核心概念
The author argues that the development of domain-specific foundation models in medicine can be accelerated by open-sourcing data, algorithms, and pre-trained models through platforms like OpenMEDLab.
摘要
OpenMEDLab is an open-source platform that aims to facilitate the development of multi-modal foundation models in medicine. It provides solutions for training large language and vision models for clinical applications and offers access to pre-trained models for various medical image modalities, clinical text, and protein engineering. The platform encourages researchers to contribute cutting-edge methods and models to advance medical artificial intelligence.
The content discusses the challenges faced in developing foundation models for specific domains like medicine due to a lack of public availability and quality annotations. It highlights the importance of model adaptation techniques and transfer learning from other domains to address these challenges efficiently.

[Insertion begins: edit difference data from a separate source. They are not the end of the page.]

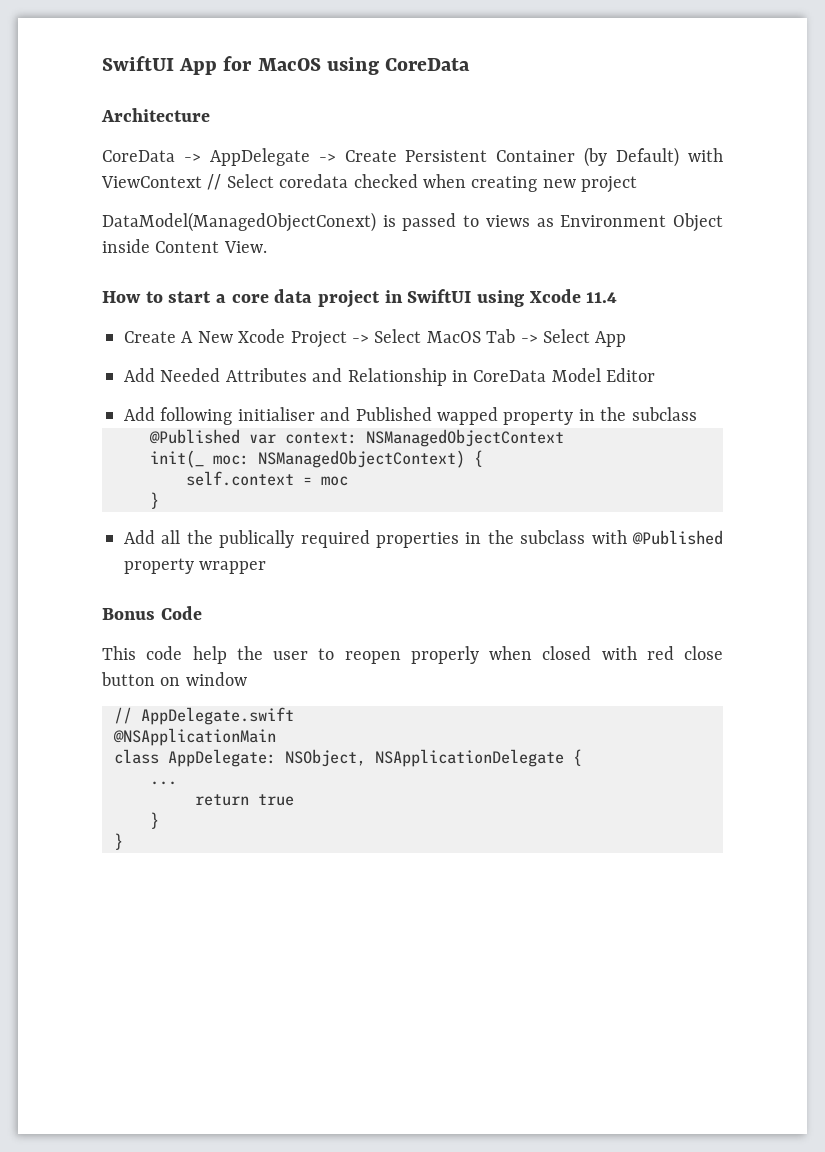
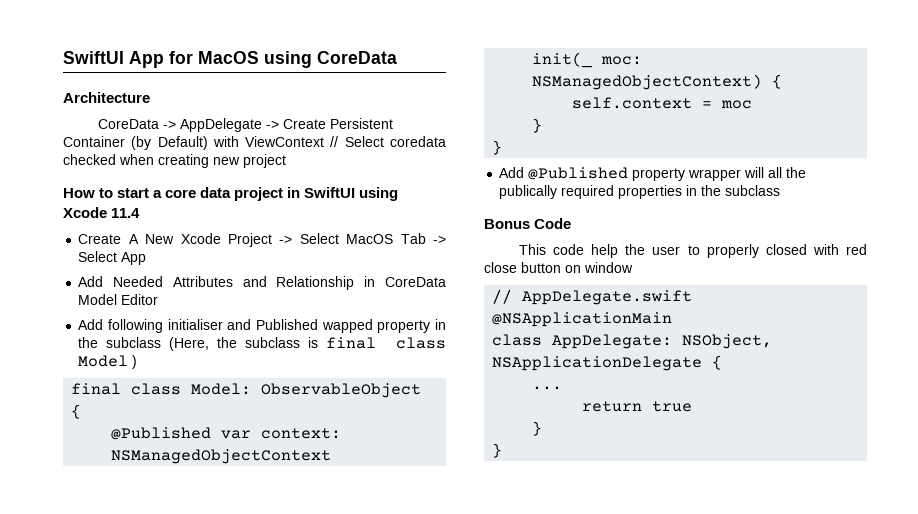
- DataModel(ManagedObjectConext) is passed to views as Environment Object inside Content View.
- Add following initialiser and Published wapped property in the subclass
+ Add following initialiser and Published wapped property in the subclass (Here, the subclass is final class Model )
+ final class Model: ObservableObject {
  self.context = moc
  }
- Add all the publically required properties in the subclass with @Published property wrapper
+ }
+ Add @Published property wrapper will all the publically required properties in the subclass
- This code help the user to reopen properly when closed with red close button on window
+ This code help the user to properly closed with red close button on window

Various projects within OpenMEDLab are introduced, such as RETFound for retinal image analysis, Endo-FM for endoscopic video analysis, MIS-FM for 3D segmentation models, SAM-Med3D for 3D medical images, BROW for whole slide image features, PathoDuet for pathological slide analysis, D-MIM for ultrasound image recognition, USFM for universal ultrasound analysis, and Axon-Seg for neural circuitry profiling.
Evaluation methods like Elo rating tournaments and MedBench are discussed to assess the performance of medical large language models. The content also emphasizes the importance of prompting foundation models in medical image analysis using methods like CITE, MIU-VL, and MedSLAM to improve classification accuracy with minimal annotations.
Overall, OpenMEDLab serves as a valuable resource in advancing research on foundation models in medicine by promoting open-source collaboration among researchers.
統計資料
"It encapsulates not only solutions of pioneering attempts in prompting and fine-tuning large language and vision models."
"Importantly, it opens access to a group of pre-trained foundation models."
"Large-scale datasets are especially scarce and invaluable to make them publicly accessible."
"MedBench introduces a multi-dimensional benchmarking system."
"Ensuring the general efficacy and goodness from medical large language models before real-world deployment is crucial."
引述
"We believe that the OpenMEDLab open-source platform will serve as a distinct resource."
"It provides solutions for training large language and vision models."
"MedBench introduces a multi-dimensional benchmarking system."